Idaho police tested more than 300 rape kits last year

DOJ awards $2.5M to reduce Washington’s backlog of untested rape kits

BOISE, Idaho (AP) — Fewer sexual assault evidence kits were submitted to the state for testing last year, according to an annual report from the Idaho State Police.

In 2020, 477 kits were collected at medical facilities across the state, and of those 334 were submitted to the Idaho State Police forensic services lab, according to the report.

That is a decrease from 2019, when the lab saw 612 submissions, the Idaho Statesman reported. However, many of the 2019 sexual assault kits were old, previously untested ones that were being submitted in compliance with a series of new state laws intended to reduce the state’s kit backlog.

Of the sexual assault kits submitted to the state lab last year, staffers were able to complete testing on 329, including some that were submitted in previous years.

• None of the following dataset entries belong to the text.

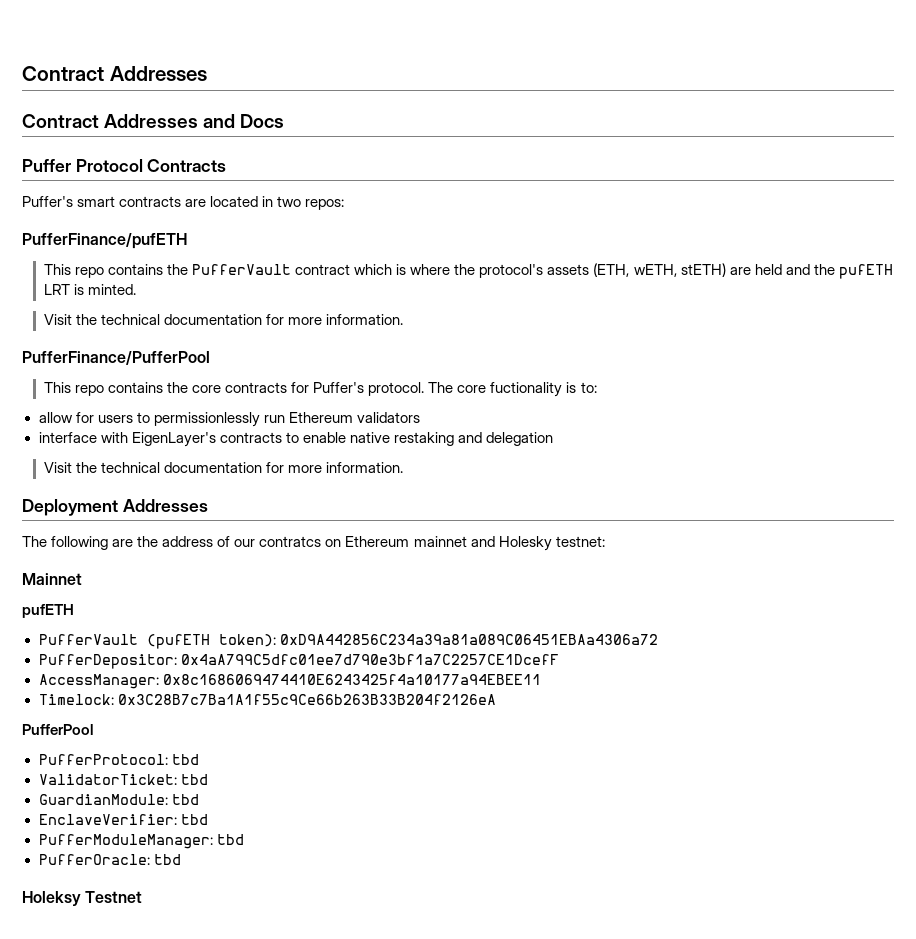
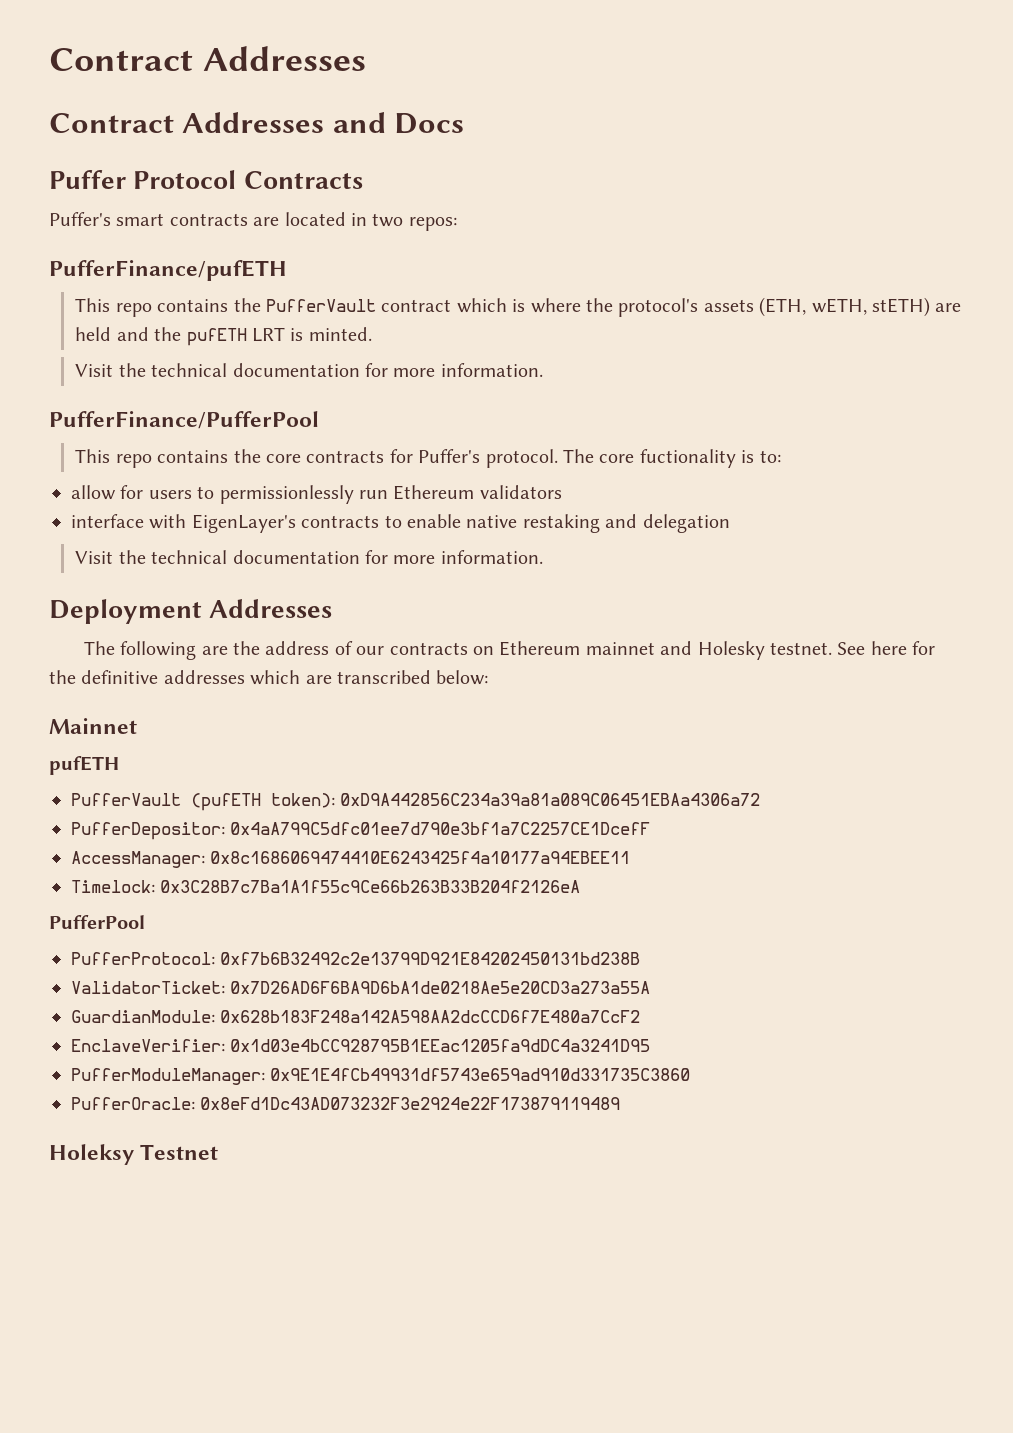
- The following are the address of our contratcs on Ethereum mainnet and Holesky testnet:
+ The following are the address of our contracts on Ethereum mainnet and Holesky testnet. See here for the definitive addresses which are transcribed below:
- PufferProtocol: tbd
+ PufferProtocol: 0xf7b6B32492c2e13799D921E84202450131bd238B
- ValidatorTicket: tbd
+ ValidatorTicket: 0x7D26AD6F6BA9D6bA1de0218Ae5e20CD3a273a55A
- GuardianModule: tbd
+ GuardianModule: 0x628b183F248a142A598AA2dcCCD6f7E480a7CcF2
- EnclaveVerifier: tbd
+ EnclaveVerifier: 0x1d03e4bCC928795B1EEac1205fa9dDC4a3241D95
- PufferModuleManager: tbd
+ PufferModuleManager: 0x9E1E4fCb49931df5743e659ad910d331735C3860
- PufferOracle: tbd
+ PufferOracle: 0x8eFd1Dc43AD073232F3e2924e22F173879119489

Sexual assault kits — also called rape kits — are used to collect evidence from a victim’s body after an assault. The evidence can then be tested to see if contains DNA that matches any known offenders, or if it matches that of a suspect in the case.

Kits may not be sent to the state lab for testing if the victim reports the crime anonymously, or asks that their kit not be tested. The kits also may not be sent for testing if law enforcement officers say they found no evidence a crime was committed. According to the Idaho State Police report, 57 kits fell into that category.

In 2020, it took the lab an average of about six months to complete testing on a kit, and not all of the kits contained enough evidence to create a DNA profile. Of those tested, the Idaho State Police created 114 new DNA database entries, and six kits matched DNA profiles already in the database.

The state has long struggled with a backlog of untested sexual assault kits. There were still 541 kits at the state lab awaiting analysis as of Dec. 31, plus another 114 kits awaiting a decision from prosecutors or law enforcement about whether they should be submitted to the lab.

Idaho State Police Forensic Services Director Matthew Gamette said most of the kits still at the lab are from older cases, submitted after the 2016 law went into effect. The lab prioritizes cases where law enforcement believes the community and/or victim are in active danger and processes those first.

Gamette said he hopes that in 2021 the lab will be able to finish processing the backlog of kits. The coronavirus pandemic hampered the lab’s ability to train people as much as he would have liked.

“We want to be and do much better than what (the turnaround times) represent,” he said.